Leave the images out, and otherwise write out each entry exactly.

Records for the task START

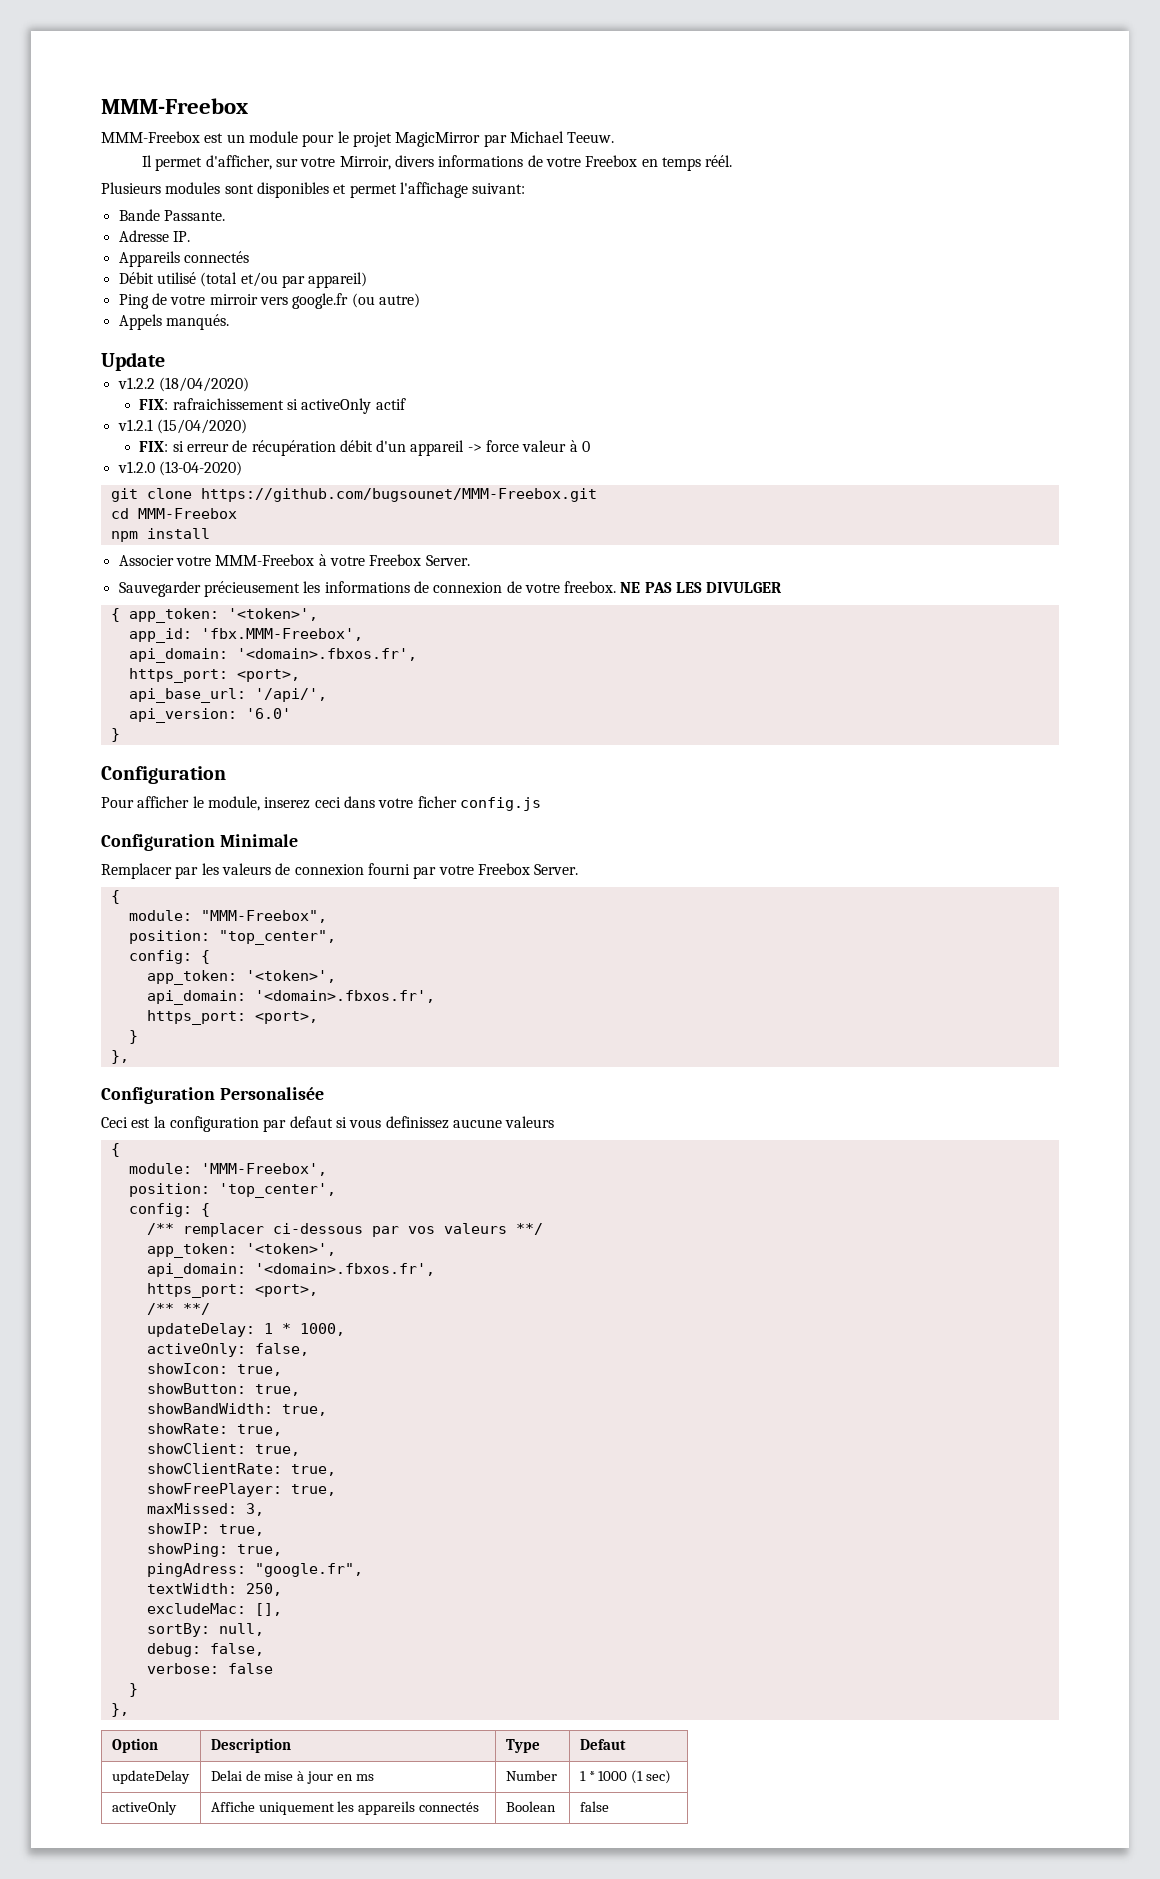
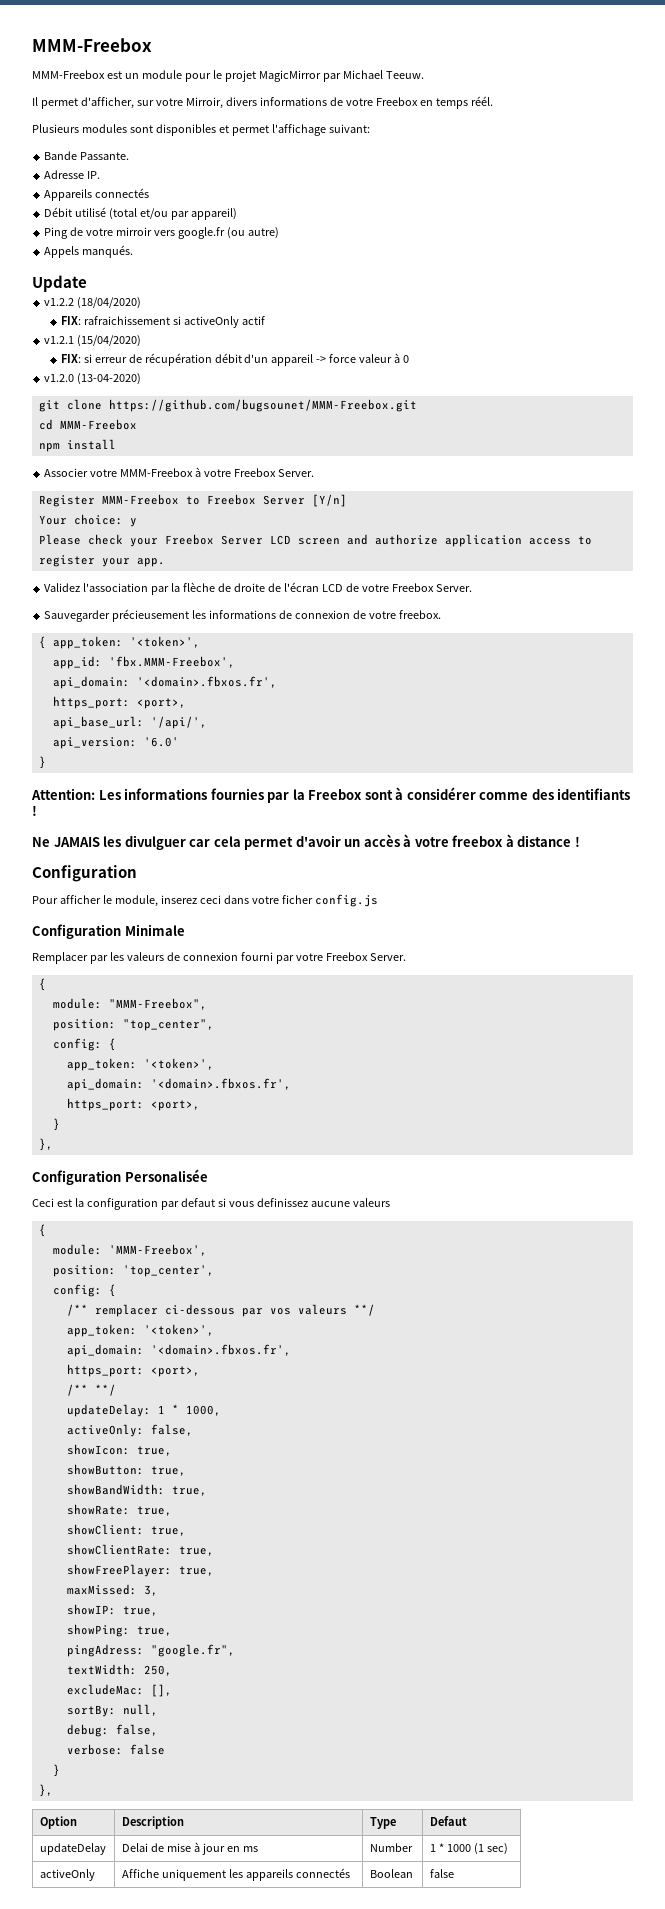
+ Register MMM-Freebox to Freebox Server [Y/n]
+ Your choice: y
+ Please check your Freebox Server LCD screen and authorize application access to register your app.
+ Validez l'association par la flèche de droite de l'écran LCD de votre Freebox Server.
- NE PAS LES DIVULGER
+ Attention: Les informations fournies par la Freebox sont à considérer comme des identifiants !
+ Ne JAMAIS les divulguer car cela permet d'avoir un accès à votre freebox à distance !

Records for the task END

→ **Response for this exercise**:
+ Register MMM-Freebox to Freebox Server [Y/n]
+ Your choice: y
+ Please check your Freebox Server LCD screen and authorize application access to register your app.
+ Validez l'association par la flèche de droite de l'écran LCD de votre Freebox Server.
- NE PAS LES DIVULGER
+ Attention: Les informations fournies par la Freebox sont à considérer comme des identifiants !
+ Ne JAMAIS les divulguer car cela permet d'avoir un accès à votre freebox à distance !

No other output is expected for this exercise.